GOAL OF THE EXERCISE >>
Only the lines from the one containing "Trinell Signature Design" through the end of the material should be printed, exactly as they appear. Leave out pictures.

DATA TO EXAMINE >>
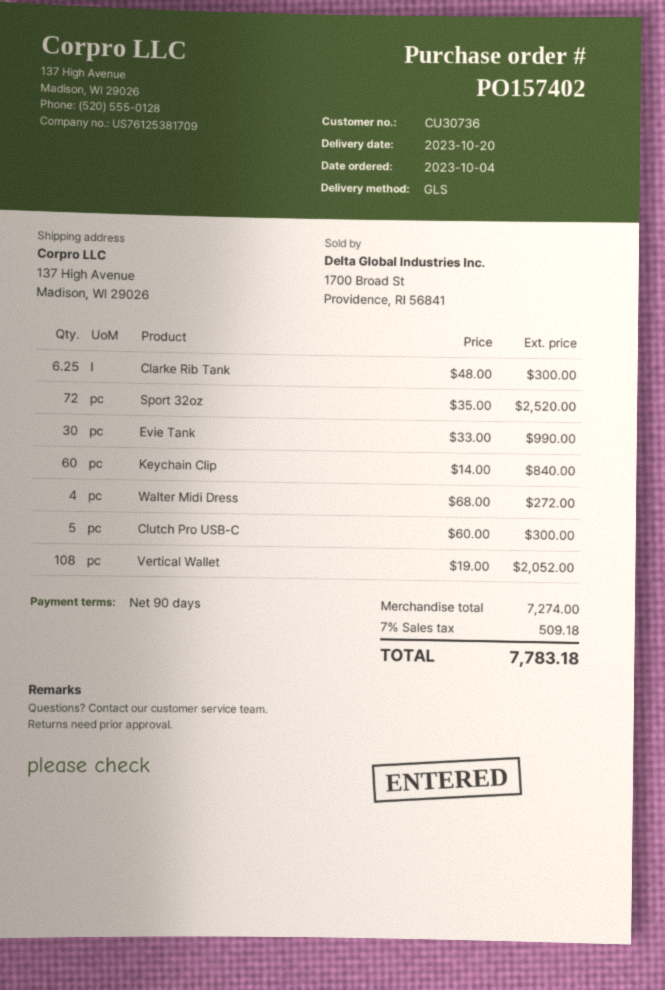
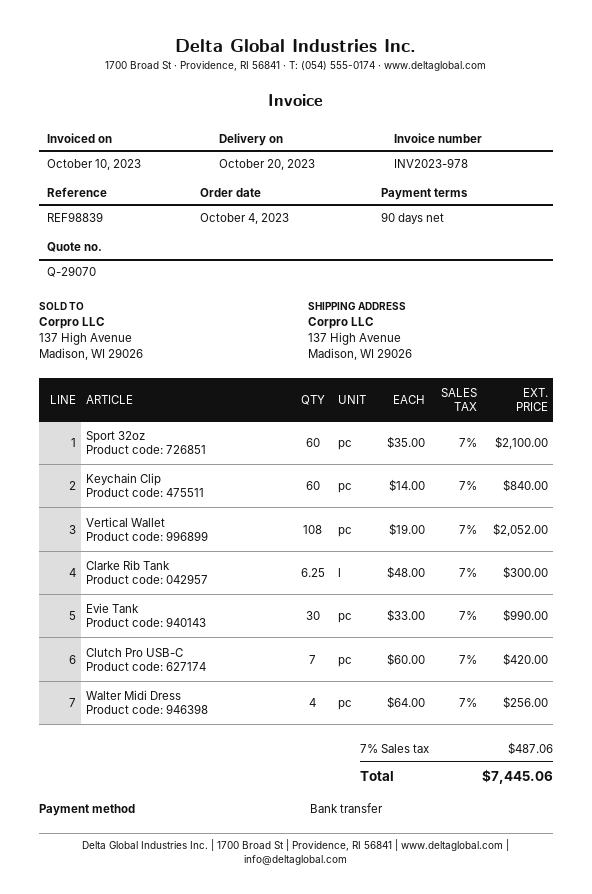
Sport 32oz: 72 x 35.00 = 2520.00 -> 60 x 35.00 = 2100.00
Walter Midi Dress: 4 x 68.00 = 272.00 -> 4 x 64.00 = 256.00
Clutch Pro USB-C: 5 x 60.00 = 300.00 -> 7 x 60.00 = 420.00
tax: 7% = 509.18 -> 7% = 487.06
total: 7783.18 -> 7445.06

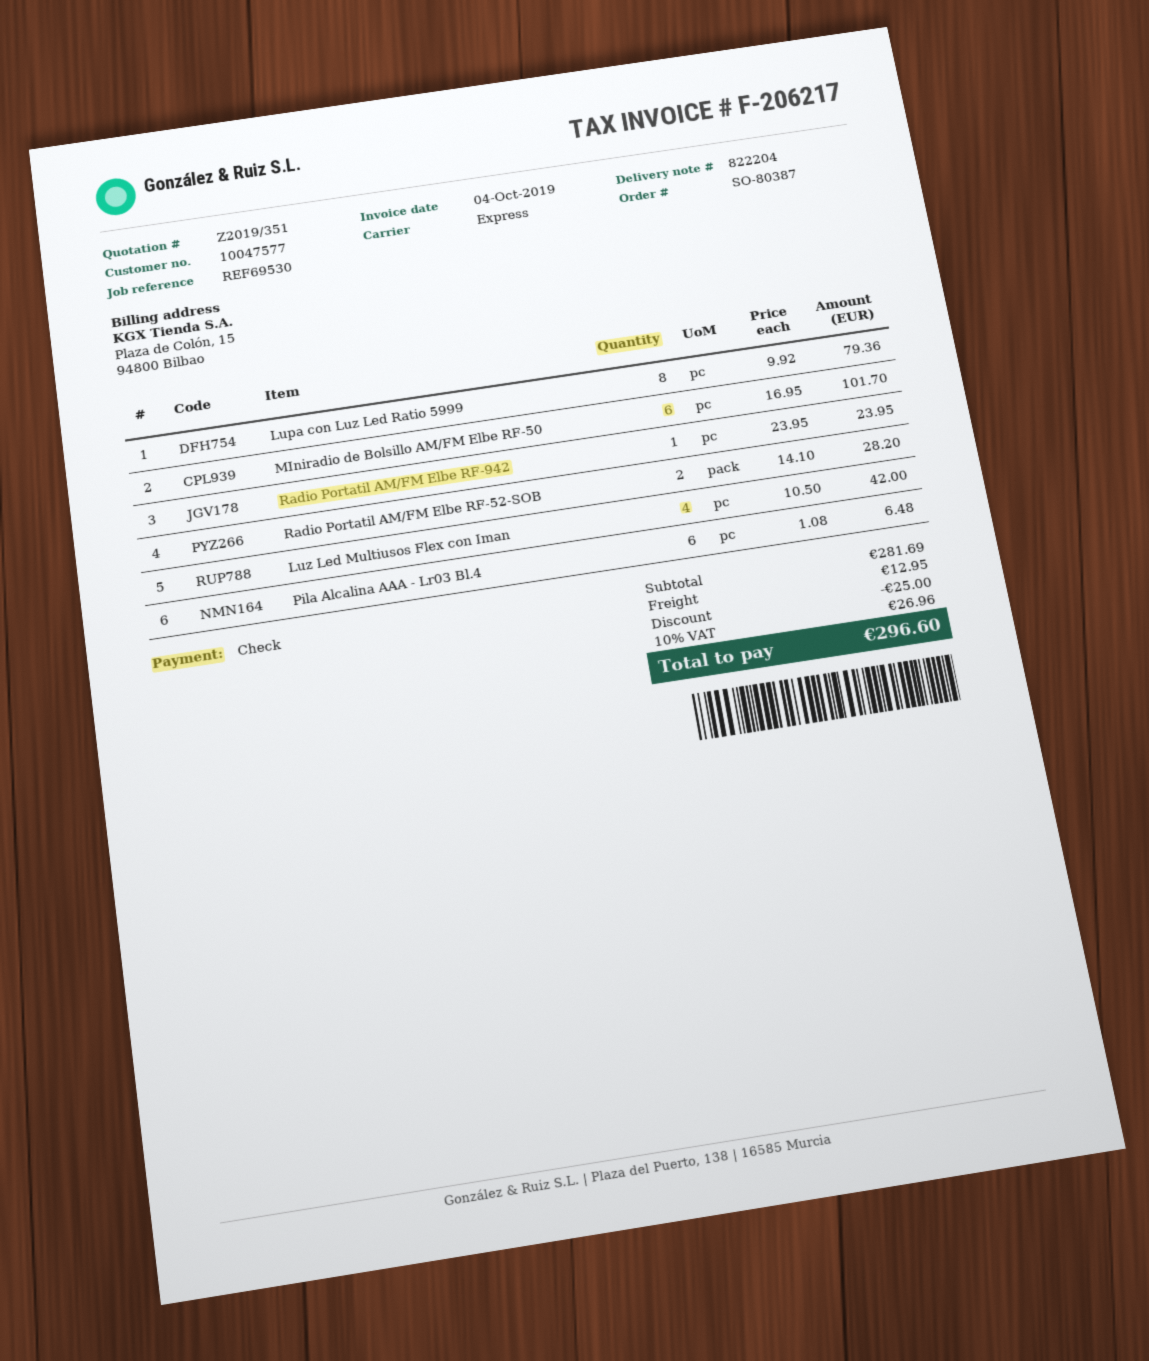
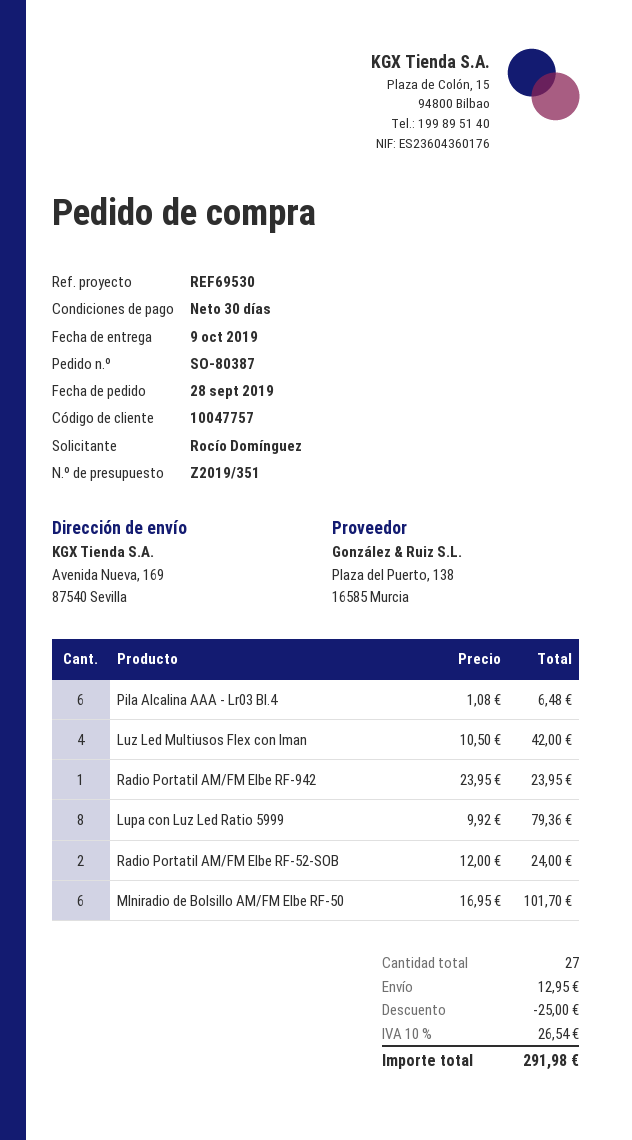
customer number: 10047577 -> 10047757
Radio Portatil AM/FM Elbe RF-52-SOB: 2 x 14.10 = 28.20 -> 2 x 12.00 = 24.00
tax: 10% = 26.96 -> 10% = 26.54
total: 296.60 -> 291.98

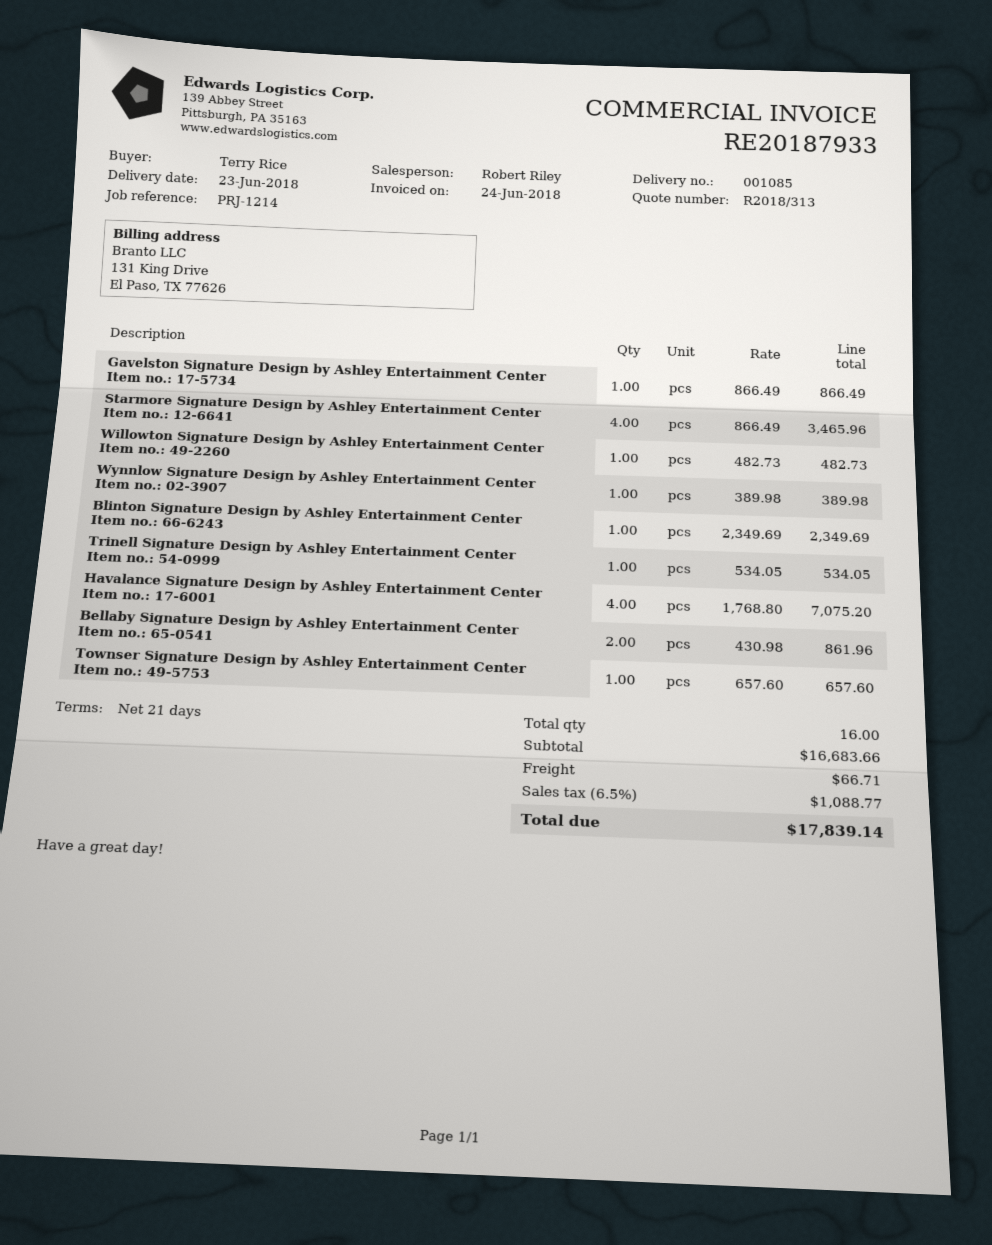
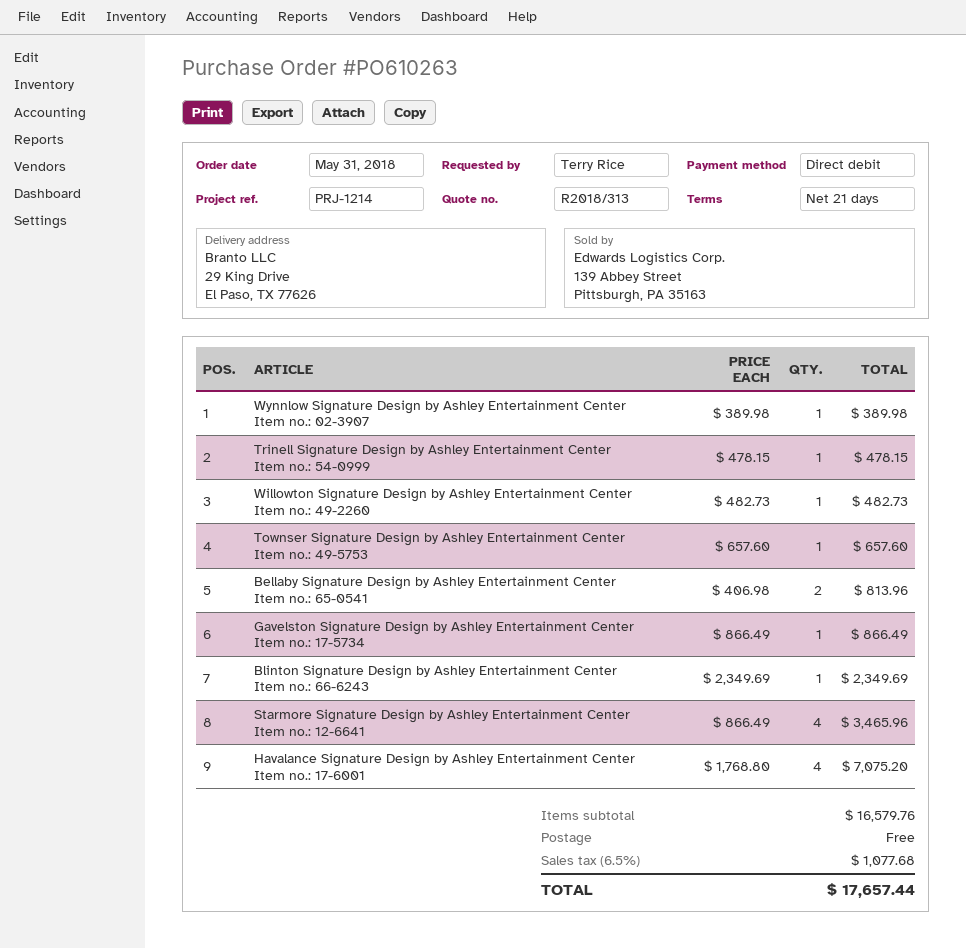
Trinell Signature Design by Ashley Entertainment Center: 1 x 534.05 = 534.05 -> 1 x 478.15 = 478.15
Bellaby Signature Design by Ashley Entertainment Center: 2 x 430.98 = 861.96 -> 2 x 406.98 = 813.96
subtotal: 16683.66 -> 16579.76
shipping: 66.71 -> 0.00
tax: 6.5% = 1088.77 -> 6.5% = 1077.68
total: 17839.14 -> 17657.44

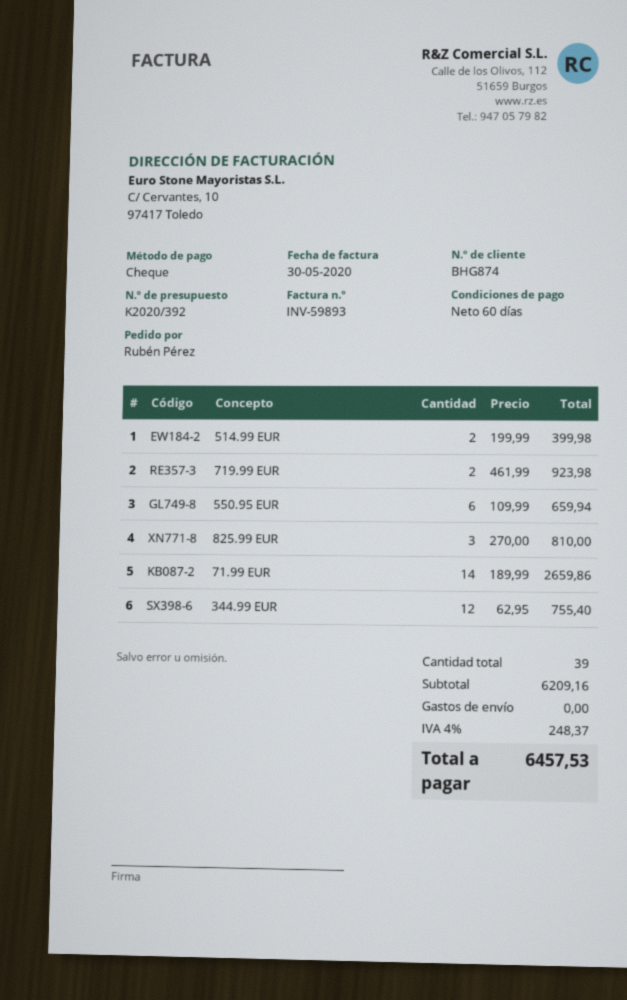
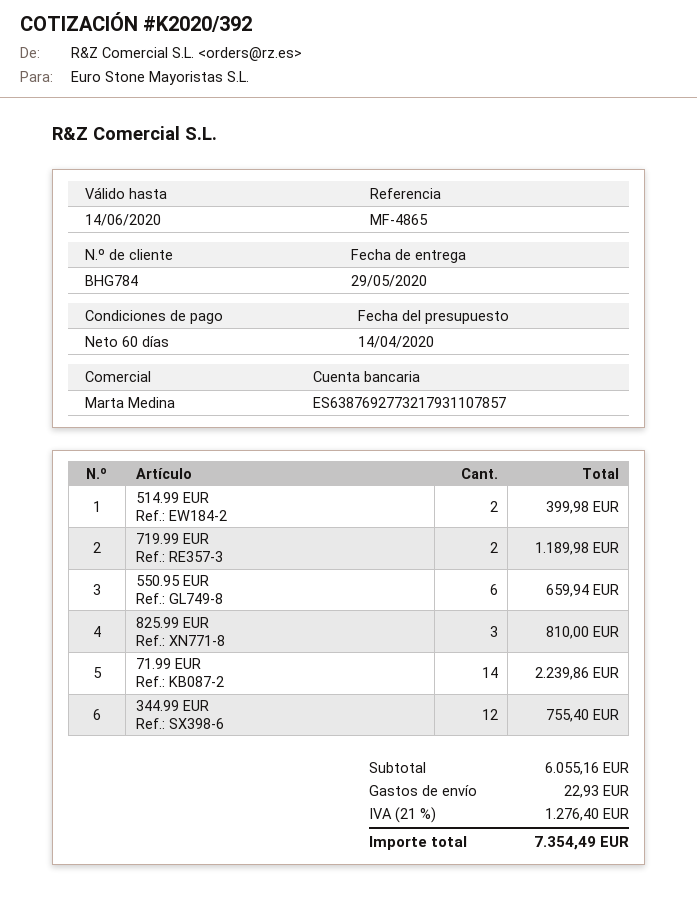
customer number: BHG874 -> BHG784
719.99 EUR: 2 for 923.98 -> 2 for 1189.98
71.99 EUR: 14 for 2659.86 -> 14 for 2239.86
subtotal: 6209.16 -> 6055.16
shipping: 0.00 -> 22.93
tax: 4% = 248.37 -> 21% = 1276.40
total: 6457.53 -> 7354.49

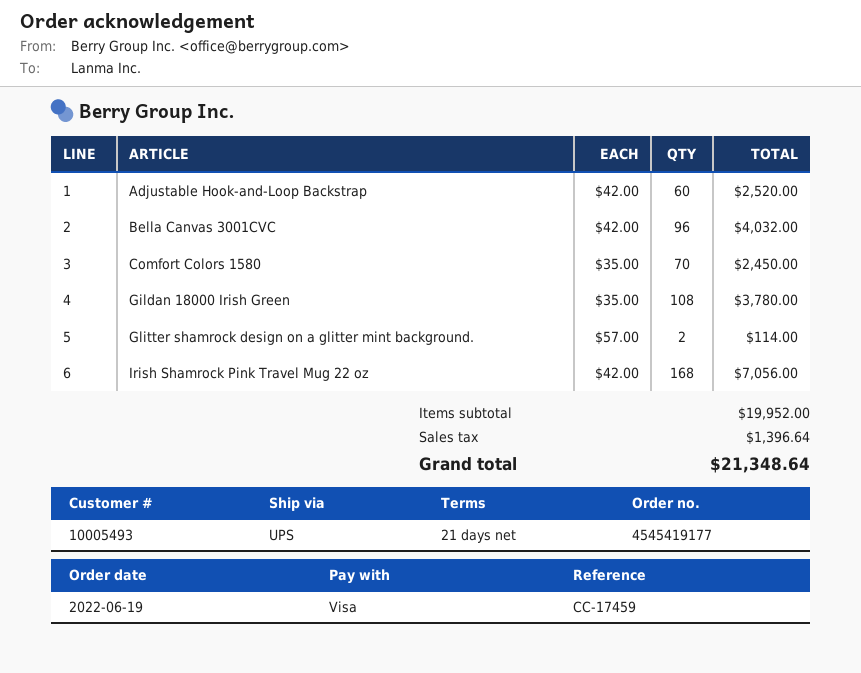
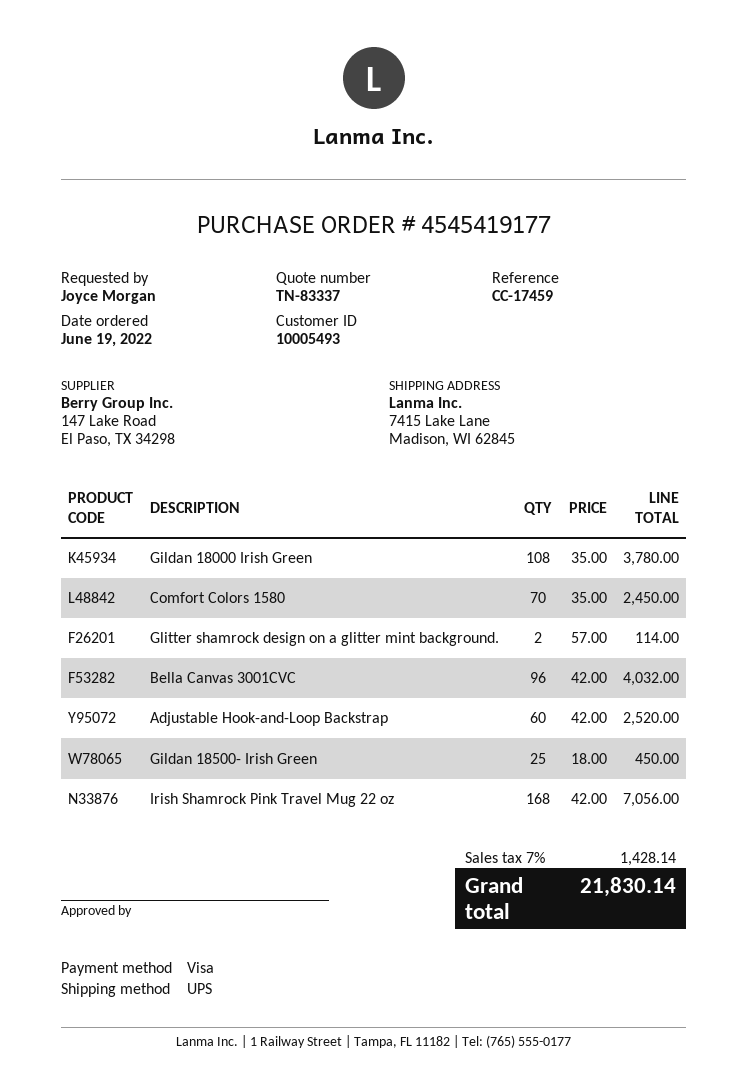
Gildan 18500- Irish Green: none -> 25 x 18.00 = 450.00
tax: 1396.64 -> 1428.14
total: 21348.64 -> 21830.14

TASK OUTPUT >>
Trinell Signature Design by Ashley Entertainment Center: 1 x 534.05 = 534.05 -> 1 x 478.15 = 478.15
Bellaby Signature Design by Ashley Entertainment Center: 2 x 430.98 = 861.96 -> 2 x 406.98 = 813.96
subtotal: 16683.66 -> 16579.76
shipping: 66.71 -> 0.00
tax: 6.5% = 1088.77 -> 6.5% = 1077.68
total: 17839.14 -> 17657.44

customer number: BHG874 -> BHG784
719.99 EUR: 2 for 923.98 -> 2 for 1189.98
71.99 EUR: 14 for 2659.86 -> 14 for 2239.86
subtotal: 6209.16 -> 6055.16
shipping: 0.00 -> 22.93
tax: 4% = 248.37 -> 21% = 1276.40
total: 6457.53 -> 7354.49

Gildan 18500- Irish Green: none -> 25 x 18.00 = 450.00
tax: 1396.64 -> 1428.14
total: 21348.64 -> 21830.14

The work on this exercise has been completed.